12. Montréal : les quartiers ouvriers changent, changerons-nous de quartiers ? (2002-2017) : L’auteur explique le processus de gentrification (ou embourgeoisement) des quartiers populaires et ses conséquences sur les logements abordables, puis présente un grand nombre d’actions entreprises pour contrer ses manifestations les plus dommageables, leurs succès et leurs insuccès, surtout à Montréal, mais aussi à Gatineau et à Québec.

Conclusion. Une question de droits : L’auteur montre dans cette conclusion que le droit au logement est lié aux autres droits de base (sécurité, dignité, santé, etc.). Il aborde aussi :

  • la hausse de la part des revenus qui va au logement;
  • la part grandissante des logements occupés par des personnes seules;
  • les conséquences de la «location temporaire d’appartements à des fins touristiques» (Airbnb);
  • les conditions de logement scandaleuses des populations autochtones et leur proportion démesurée parmi les personnes itinérantes;
  • l’insuffisance de la proportion de logements sociaux, accentuée par le fait que les budgets à cette fin ne sont pas utilisés entièrement en raison de critères de financement irréalistes (par exemple : «Alors que le budget 2017-2018 annonçait 3000 logements sociaux dans le programme AccèsLogis, seulement 731 logements ont été construits durant cette période»);
  • l’importance de «recommencer à augmenter l’offre de HLM» et de «s’assurer de la disponibilité de sites» pour la création de logements sociaux;
  • la «contradiction entre droit et marché» qui mène à la «financiarisation du logement».

Et alors…

Lire ou ne pas lire?
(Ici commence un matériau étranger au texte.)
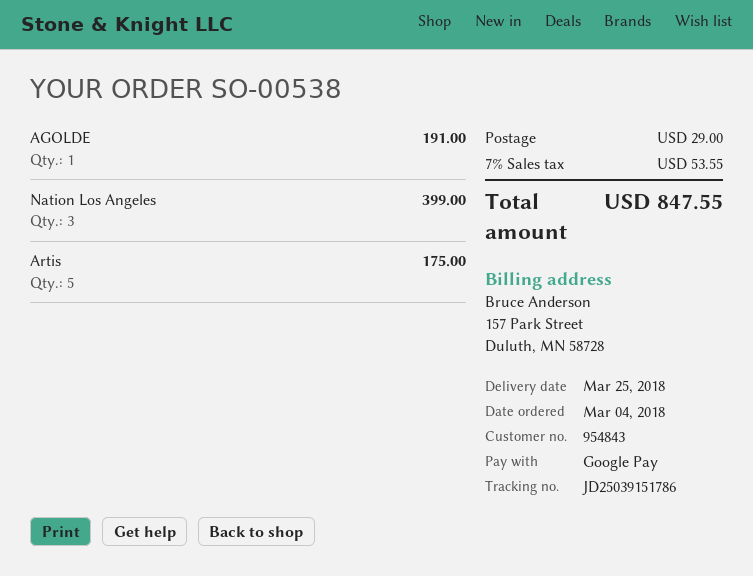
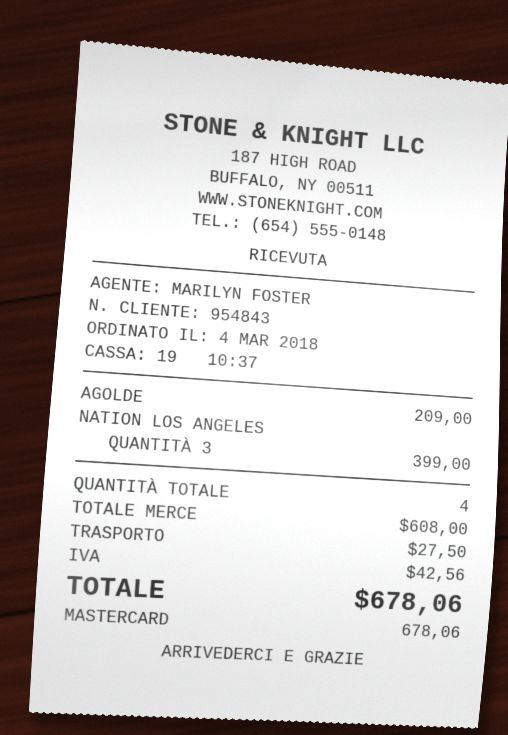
payment method: Google Pay -> Mastercard
AGOLDE: 1 for 191.00 -> 1 for 209.00
Artis: 5 for 175.00 -> none
shipping: 29.00 -> 27.50
tax: 53.55 -> 42.56
total: 847.55 -> 678.06

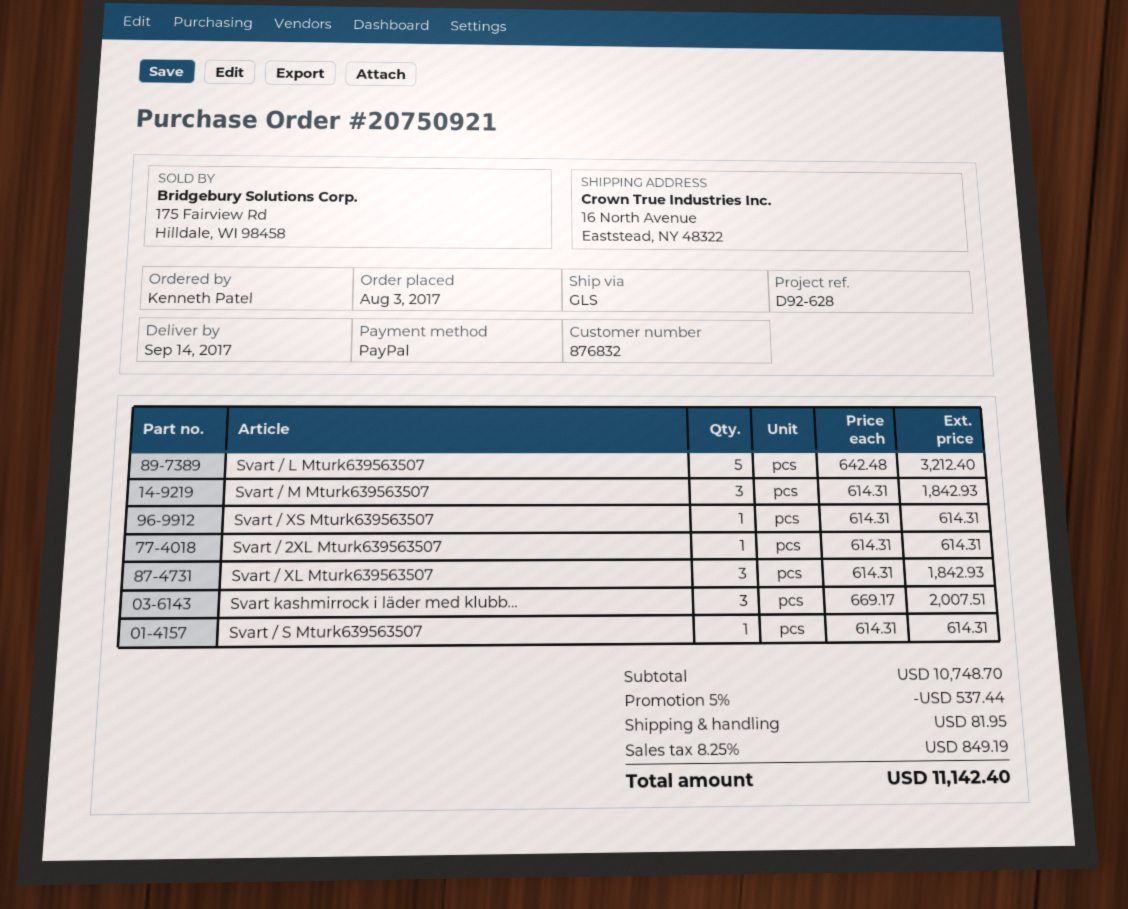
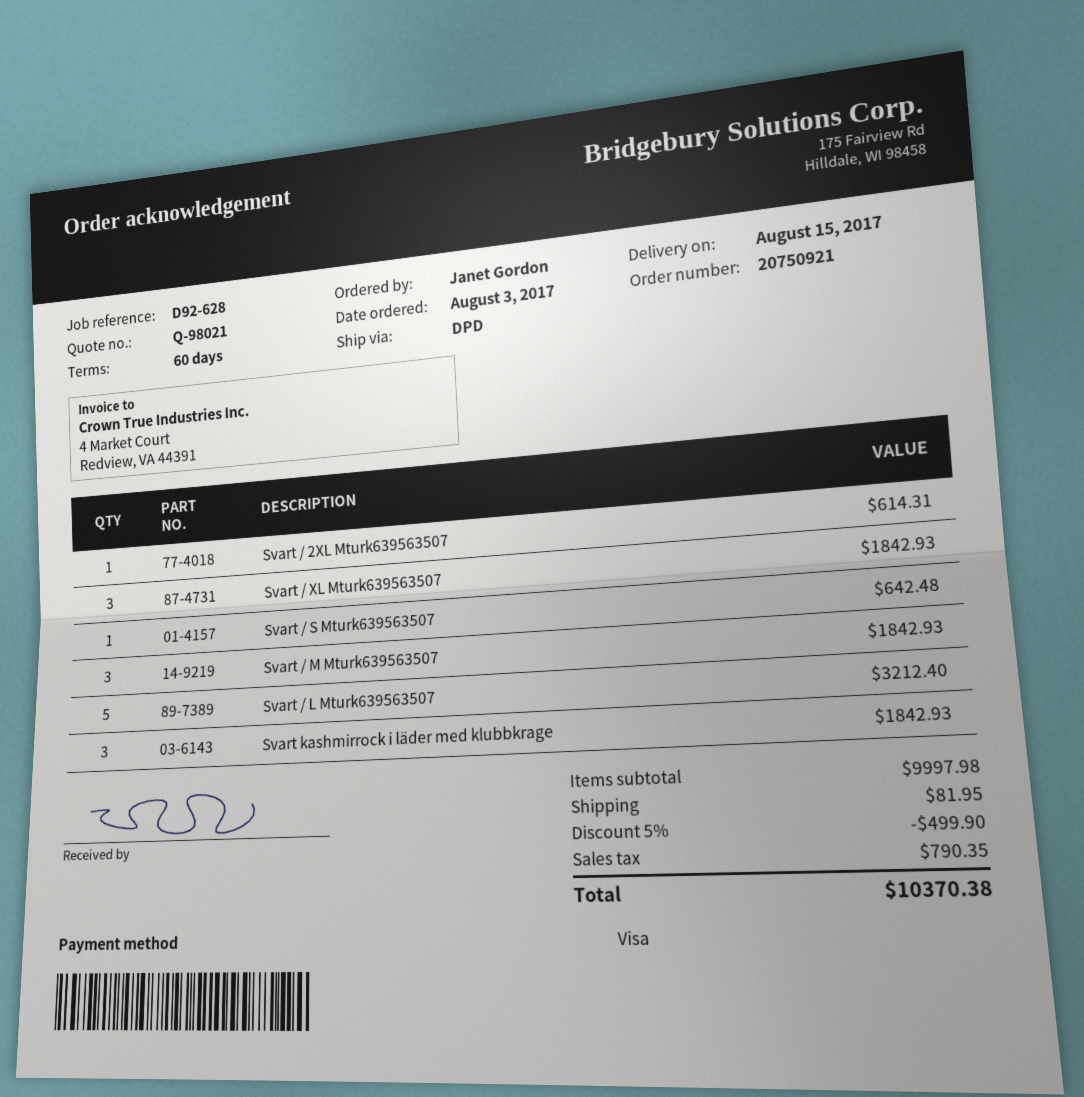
delivery date: 2017-09-14 -> 2017-08-15
ordered by: Kenneth Patel -> Janet Gordon
payment method: PayPal -> Visa
shipping method: GLS -> DPD
Svart / XS Mturk639563507: 1 for 614.31 -> none
Svart kashmirrock i läder med klubb...: 3 for 2007.51 -> 3 for 1842.93
Svart / S Mturk639563507: 1 for 614.31 -> 1 for 642.48
subtotal: 10748.70 -> 9997.98
discount: 5% = 537.44 -> 5% = 499.90
tax: 849.19 -> 790.35
total: 11142.40 -> 10370.38

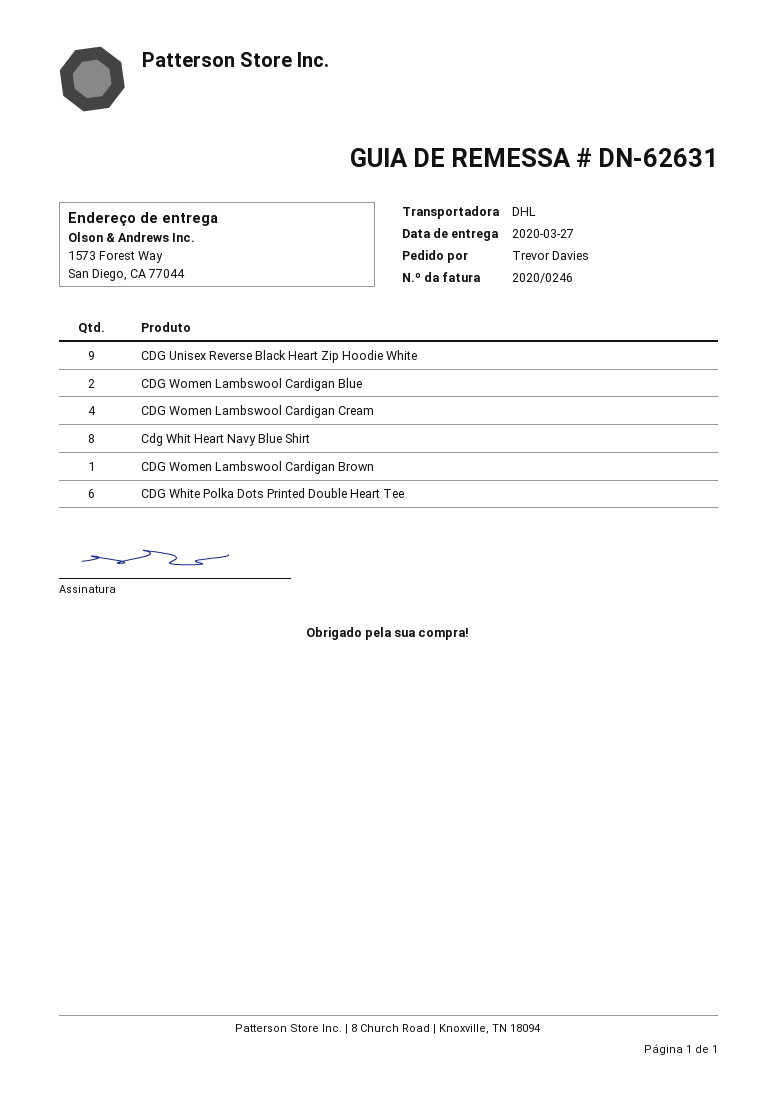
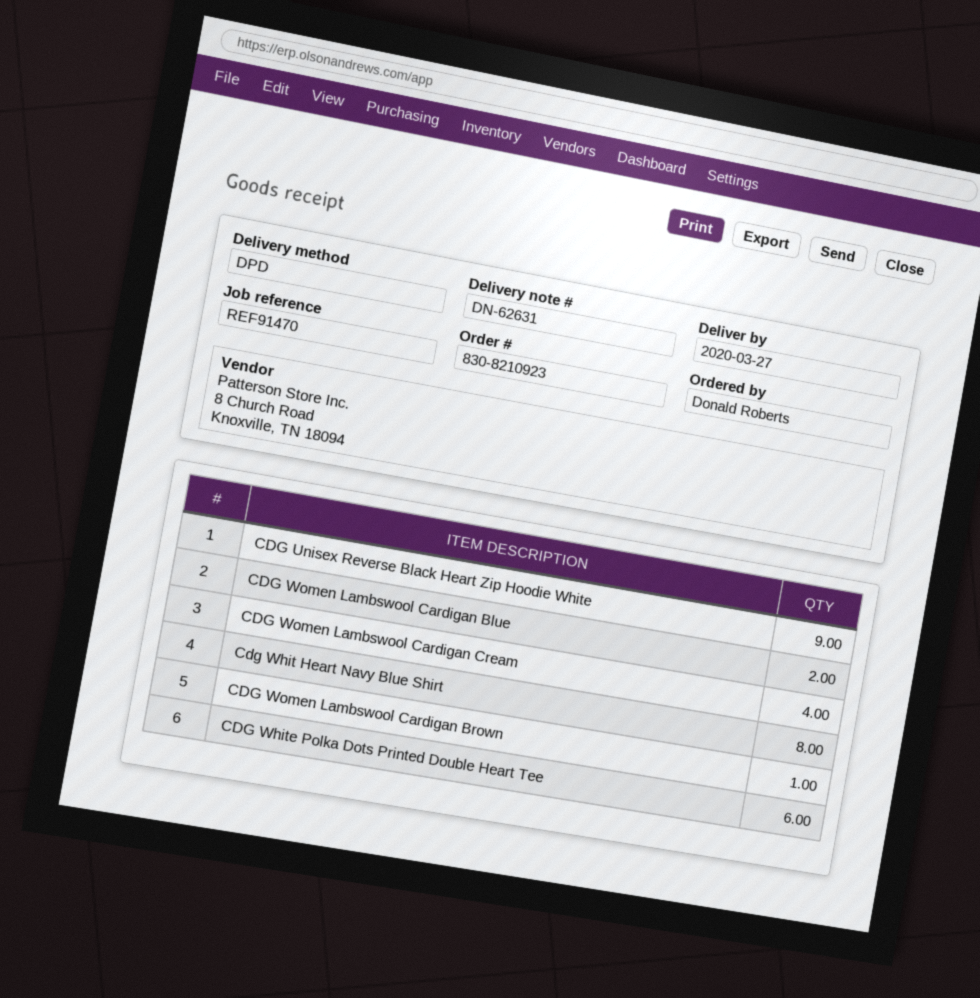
ordered by: Trevor Davies -> Donald Roberts
shipping method: DHL -> DPD

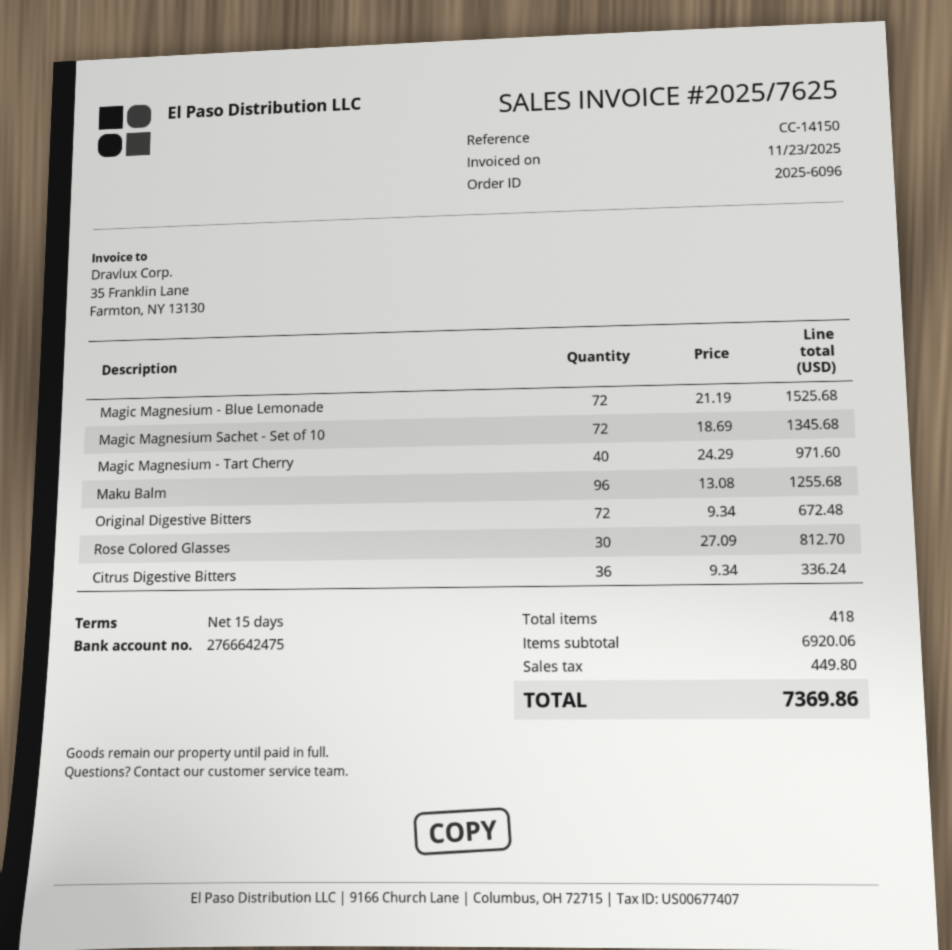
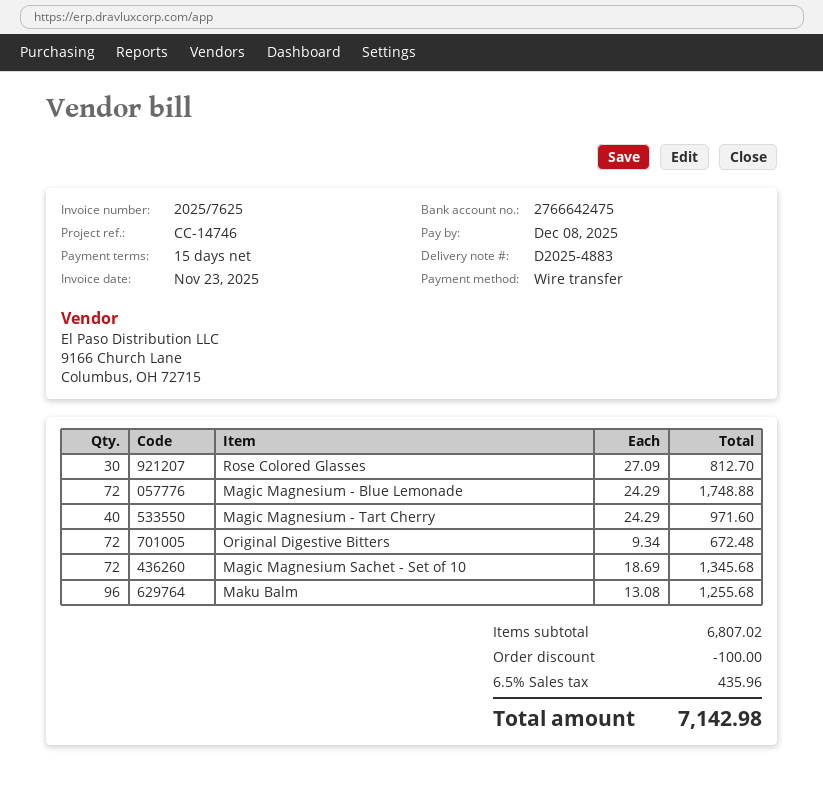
reference: CC-14150 -> CC-14746
Magic Magnesium - Blue Lemonade: 72 x 21.19 = 1525.68 -> 72 x 24.29 = 1748.88
Citrus Digestive Bitters: 36 x 9.34 = 336.24 -> none
subtotal: 6920.06 -> 6807.02
discount: none -> 100.00
tax: 449.80 -> 435.96
total: 7369.86 -> 7142.98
Lire! Avec la présentations d’autant de luttes, je craignais que la lecture de ce livre soit répétitive, mais en fait, chacun des événements abordés dans ce livre comporte des éléments spécifiques, et l’accumulation d’événements scandaleux permet de mieux envisager le portrait global de la situation du logement abordable au Québec. Cette situation ne peut en effet pas être réduite à des problèmes isolés et malheureux, mais est caractérisée par une inadéquation systémique du marché de l’habitation à y faire face. Sans le travail constant, patient et déterminé de militant.es comme l’auteur et comme ceux et celles qui ont appuyé ces luttes, les histoires d’horreur seraient encore bien plus nombreuses. La contribution de ces personnes et des groupes dans lesquels elles militent sur la qualité de vie de milliers de Québécois.es est inestimable.

Par ailleurs, ce livre est agréable à lire grâce au talent de conteur et de vulgarisateur de l’auteur, et à la présentation des textes souvent accompagnés de photos illustrant les luttes présentées dans le livre. Et, finalement, soulignons que les notes sont en bas de page, autre qualité que j’ai appréciée.